A lot the motivation for that change goes to a waffle-face-girl character that Decker illustrated on the back of a prison sick call request form along with the lyrics to a Sandspur City song, “Dehydrated Tears Are the Tentacles of the Amputated Heart.” Decker said that a vision of that girl came to him every night while he was in prison.

“She’s 12 years old now. She’s everything to me,” he said of the girl, his daughter. She helped Decker put another character, his alter ego Evil Eye, on a shelf. “Knowing she was out there comforted me.”

Decker said he doesn’t mind sharing his story because he wants anyone struggling or on the street to know that they can turn things around.

“I don’t believe in predestiny. I don’t believe in God and all that shit, but I just think shit happened,” Decker said of the turn of events that eventually led him to Big Sad and to his new life. “You just have to want it more than you want the air in your lungs. You have to hang on to hope and put some work in.”

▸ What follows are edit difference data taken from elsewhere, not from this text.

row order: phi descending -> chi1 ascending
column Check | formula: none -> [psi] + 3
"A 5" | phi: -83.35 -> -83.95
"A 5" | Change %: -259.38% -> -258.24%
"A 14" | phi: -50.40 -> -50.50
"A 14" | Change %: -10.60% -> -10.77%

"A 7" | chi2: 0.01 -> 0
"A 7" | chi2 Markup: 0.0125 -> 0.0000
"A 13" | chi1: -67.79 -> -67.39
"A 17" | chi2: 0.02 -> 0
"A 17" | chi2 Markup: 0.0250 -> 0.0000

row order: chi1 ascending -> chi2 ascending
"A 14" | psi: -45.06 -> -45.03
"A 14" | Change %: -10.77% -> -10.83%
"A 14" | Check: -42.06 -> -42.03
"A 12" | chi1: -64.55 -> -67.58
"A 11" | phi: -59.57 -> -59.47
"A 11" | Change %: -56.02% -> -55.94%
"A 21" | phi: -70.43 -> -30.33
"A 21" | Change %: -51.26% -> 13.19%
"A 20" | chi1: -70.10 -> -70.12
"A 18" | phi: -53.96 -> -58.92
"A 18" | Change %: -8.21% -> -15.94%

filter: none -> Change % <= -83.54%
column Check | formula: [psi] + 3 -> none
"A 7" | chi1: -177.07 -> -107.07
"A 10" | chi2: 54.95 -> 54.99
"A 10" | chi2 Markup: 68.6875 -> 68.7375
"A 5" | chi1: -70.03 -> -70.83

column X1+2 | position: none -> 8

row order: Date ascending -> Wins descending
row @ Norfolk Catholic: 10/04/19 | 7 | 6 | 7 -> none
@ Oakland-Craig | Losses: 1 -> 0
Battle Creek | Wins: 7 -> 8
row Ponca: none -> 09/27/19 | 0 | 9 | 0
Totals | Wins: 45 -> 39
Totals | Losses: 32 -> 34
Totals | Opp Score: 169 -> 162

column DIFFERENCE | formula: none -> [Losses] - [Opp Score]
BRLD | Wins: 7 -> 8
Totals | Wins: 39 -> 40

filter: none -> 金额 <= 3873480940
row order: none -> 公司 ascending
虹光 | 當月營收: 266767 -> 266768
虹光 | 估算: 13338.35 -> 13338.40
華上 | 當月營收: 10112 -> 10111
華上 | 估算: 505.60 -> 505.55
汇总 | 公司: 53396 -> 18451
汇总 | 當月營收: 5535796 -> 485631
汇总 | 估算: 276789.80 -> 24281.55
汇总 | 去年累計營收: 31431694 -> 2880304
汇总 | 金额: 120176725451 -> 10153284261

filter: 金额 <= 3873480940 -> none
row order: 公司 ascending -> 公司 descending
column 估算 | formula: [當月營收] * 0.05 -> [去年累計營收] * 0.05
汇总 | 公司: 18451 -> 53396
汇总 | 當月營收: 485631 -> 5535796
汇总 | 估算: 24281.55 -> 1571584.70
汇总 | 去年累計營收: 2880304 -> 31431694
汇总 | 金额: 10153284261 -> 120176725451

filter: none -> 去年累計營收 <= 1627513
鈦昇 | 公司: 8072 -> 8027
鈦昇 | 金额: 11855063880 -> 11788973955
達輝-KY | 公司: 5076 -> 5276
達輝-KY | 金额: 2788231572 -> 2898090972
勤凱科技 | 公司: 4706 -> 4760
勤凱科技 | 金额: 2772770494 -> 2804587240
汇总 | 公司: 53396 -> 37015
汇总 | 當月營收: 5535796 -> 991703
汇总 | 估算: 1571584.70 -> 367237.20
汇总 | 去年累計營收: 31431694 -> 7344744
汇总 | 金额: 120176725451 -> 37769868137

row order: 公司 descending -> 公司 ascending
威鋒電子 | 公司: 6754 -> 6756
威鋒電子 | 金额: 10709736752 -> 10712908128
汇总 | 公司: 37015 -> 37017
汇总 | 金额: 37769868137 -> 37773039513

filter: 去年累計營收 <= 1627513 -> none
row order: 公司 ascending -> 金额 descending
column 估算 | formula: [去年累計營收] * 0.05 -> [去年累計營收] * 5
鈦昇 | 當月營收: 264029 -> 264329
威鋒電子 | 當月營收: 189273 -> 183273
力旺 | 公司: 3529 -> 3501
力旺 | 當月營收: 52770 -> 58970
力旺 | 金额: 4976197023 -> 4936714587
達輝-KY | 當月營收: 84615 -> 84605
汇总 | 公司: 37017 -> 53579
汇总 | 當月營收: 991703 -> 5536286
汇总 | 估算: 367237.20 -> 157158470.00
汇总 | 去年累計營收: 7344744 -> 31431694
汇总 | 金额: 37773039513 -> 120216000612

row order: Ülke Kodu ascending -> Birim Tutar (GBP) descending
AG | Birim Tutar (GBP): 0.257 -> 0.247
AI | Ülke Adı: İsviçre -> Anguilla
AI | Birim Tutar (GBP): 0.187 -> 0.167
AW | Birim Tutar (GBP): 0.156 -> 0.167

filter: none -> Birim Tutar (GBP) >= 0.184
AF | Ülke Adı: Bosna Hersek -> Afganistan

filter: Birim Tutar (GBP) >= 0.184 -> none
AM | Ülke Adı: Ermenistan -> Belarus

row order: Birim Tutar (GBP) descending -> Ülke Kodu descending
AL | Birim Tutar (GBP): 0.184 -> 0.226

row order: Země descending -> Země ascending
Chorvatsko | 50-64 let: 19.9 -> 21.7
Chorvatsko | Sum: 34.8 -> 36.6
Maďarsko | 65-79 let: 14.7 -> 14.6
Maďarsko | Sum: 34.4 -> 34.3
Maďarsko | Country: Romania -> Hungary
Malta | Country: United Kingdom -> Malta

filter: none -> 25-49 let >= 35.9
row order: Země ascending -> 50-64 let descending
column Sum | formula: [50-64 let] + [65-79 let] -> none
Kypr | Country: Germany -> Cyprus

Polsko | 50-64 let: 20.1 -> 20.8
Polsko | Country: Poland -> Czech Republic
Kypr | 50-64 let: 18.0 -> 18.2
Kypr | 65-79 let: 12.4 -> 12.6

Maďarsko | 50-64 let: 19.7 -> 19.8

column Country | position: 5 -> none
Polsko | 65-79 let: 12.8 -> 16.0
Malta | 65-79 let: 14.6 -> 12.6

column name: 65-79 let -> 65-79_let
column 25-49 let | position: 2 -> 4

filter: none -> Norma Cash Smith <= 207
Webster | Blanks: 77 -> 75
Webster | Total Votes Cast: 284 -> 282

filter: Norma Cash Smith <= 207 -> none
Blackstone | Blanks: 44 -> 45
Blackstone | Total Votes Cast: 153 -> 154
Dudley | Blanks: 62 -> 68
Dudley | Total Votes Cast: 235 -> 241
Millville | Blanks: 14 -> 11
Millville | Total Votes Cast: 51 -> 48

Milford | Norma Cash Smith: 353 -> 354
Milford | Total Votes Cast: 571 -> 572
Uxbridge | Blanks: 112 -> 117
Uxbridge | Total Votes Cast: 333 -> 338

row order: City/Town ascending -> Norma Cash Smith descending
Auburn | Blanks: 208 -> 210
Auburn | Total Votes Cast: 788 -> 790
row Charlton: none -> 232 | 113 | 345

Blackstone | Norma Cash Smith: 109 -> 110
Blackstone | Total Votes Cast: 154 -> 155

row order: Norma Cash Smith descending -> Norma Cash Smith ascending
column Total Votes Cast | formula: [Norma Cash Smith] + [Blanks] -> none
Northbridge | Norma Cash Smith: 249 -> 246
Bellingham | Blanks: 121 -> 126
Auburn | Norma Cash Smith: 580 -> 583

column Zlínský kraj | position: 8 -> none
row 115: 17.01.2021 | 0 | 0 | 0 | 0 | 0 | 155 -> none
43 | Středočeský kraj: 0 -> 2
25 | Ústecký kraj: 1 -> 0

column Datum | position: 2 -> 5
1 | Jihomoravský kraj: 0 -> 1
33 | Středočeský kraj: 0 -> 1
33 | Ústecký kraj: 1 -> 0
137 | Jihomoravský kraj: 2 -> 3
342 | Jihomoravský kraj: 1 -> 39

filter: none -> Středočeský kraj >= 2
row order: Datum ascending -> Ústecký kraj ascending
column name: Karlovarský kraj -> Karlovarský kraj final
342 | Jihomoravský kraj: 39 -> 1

Not being numb to the world isn’t difficult for Decker anymore, either. 

“I used to resent not being able to have a drink, but now I know that beer is going to kill me; it’s like drinking a glass of gasoline,” he explained. “It never gets hard because my best day drunk was never as good as my worst day sober.”

What’s great is that Decker now has Big Sad songs and bandmates to help him bring the good days into focus, too.

Read a full Q&A with Decker.

Debt Neglector w/DieAlps!/Critical Hits/Big Sad. Sat., Aug. 10, 9 p.m. $6. VFW Post 39, 2599 Central Ave., St. Petersburg. INFO.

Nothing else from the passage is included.